My manager pulled me aside, and explained why I had made a pretty big error.
These senior leaders in the room were my peers, and so I wasn't personally stressed about them having a bad impression of one of my team's presentations.
That manager was not incompetent in general. He'd made a judgement error. However, my peers rarely had interactions with that manager. Their limited experience with the manager was tainted by this poor presentation. He had an uphill relationship battle to climb because I hadn't ensured that he was ready for this very public presentation.
My lesson? As a manager, it's important to let people fail safely. You don't want to protect them from failures, because it will block them from learning. Yet you don't want them to fail in a way which damages their career.
After that event, I have always been careful to allow as much independence and failure as possible for employees, when it is safe. When the impact is large enough that a negative result would damage someone's career, I know it's my responsibility to protect them from themselves.
Another way to think about it is that your employees should be failing repeatedly in private, but look awesome in public.
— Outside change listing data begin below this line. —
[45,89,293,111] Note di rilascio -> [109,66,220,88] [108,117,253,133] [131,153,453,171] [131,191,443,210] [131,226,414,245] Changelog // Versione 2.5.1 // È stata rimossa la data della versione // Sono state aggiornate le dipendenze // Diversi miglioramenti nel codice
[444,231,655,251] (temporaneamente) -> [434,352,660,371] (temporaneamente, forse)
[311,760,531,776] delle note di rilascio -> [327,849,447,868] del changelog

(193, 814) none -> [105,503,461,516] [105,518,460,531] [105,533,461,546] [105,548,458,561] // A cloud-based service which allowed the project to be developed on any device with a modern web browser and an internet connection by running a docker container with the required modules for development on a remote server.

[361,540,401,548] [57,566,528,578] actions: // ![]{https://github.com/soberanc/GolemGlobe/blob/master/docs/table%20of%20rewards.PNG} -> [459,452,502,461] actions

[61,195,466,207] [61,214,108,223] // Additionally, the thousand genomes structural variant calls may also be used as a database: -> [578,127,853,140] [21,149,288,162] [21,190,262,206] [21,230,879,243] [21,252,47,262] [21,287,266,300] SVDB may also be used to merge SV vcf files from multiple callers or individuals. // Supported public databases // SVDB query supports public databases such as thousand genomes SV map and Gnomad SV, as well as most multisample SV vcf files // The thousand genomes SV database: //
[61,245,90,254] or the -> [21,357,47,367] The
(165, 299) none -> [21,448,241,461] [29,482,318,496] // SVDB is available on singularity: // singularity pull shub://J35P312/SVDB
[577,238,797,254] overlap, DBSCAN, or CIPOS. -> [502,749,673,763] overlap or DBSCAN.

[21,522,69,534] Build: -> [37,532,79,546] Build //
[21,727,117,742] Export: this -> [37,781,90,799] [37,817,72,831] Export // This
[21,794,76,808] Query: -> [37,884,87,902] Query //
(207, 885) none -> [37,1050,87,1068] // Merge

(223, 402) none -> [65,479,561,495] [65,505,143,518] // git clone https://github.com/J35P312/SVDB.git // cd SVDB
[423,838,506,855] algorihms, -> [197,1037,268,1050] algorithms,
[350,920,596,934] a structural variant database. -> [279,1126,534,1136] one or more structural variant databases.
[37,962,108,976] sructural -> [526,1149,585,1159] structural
The time when I fell asleep in a meeting.
This was pretty early in my career. I had bad habits left from my college days. I'd been staying up late watching TV or playing games. I thought I could handle being a little tired at work, but it was wearing on me.
One day we had a particularly boring meeting in a particularly comfortable room with the lights turned off. It was a big presentation with numerous senior leaders in the room. I fell asleep.
It didn't get me fired, but it upset my manager. It was embarrassing. Everyone had noticed. I felt stupid.
One interesting tidbit is that I really was stupid. Not getting enough sleep makes you less intelligent ("Why we sleep" book). Ignoring the falling asleep in the meeting, my lack of sleep was lowering the quality of my work. I was making larger errors. I was making less thoughtful decisions. I was missing obvious opportunities.
My lesson? My body needs to be taken care of, before I can execute properly. I don't like the feeling of failing. I want to be proud of myself at work, and that means bringing a properly functioning self to work. Eating and sleeping properly are basic requirements to doing my job.
During my years at Amazon, I've repeatedly seen engineers newly hired from college make the same mistakes I made. I'll see them come into the office like zombies, with their brains barely engaged in their tasks.
Imagine taking a pill which temporarily lowers your IQ by 15 points. Sounds terrifying to me. Yet this is what people are essentially doing when they stay up until 3am on a day before they need to use their brain. Less inspiration. Less drive. Less thoughtfulness. Your brain is what you were hired to use, and you're deliberately handicapping yourself.
I'd much rather have someone on my team work 6 hours and sleep 8 hours, then work 8 hours and sleep 6 hours. I'm confident that the 8-hour sleeper will do higher quality work, interact better with their co-workers, and add more value in the long run.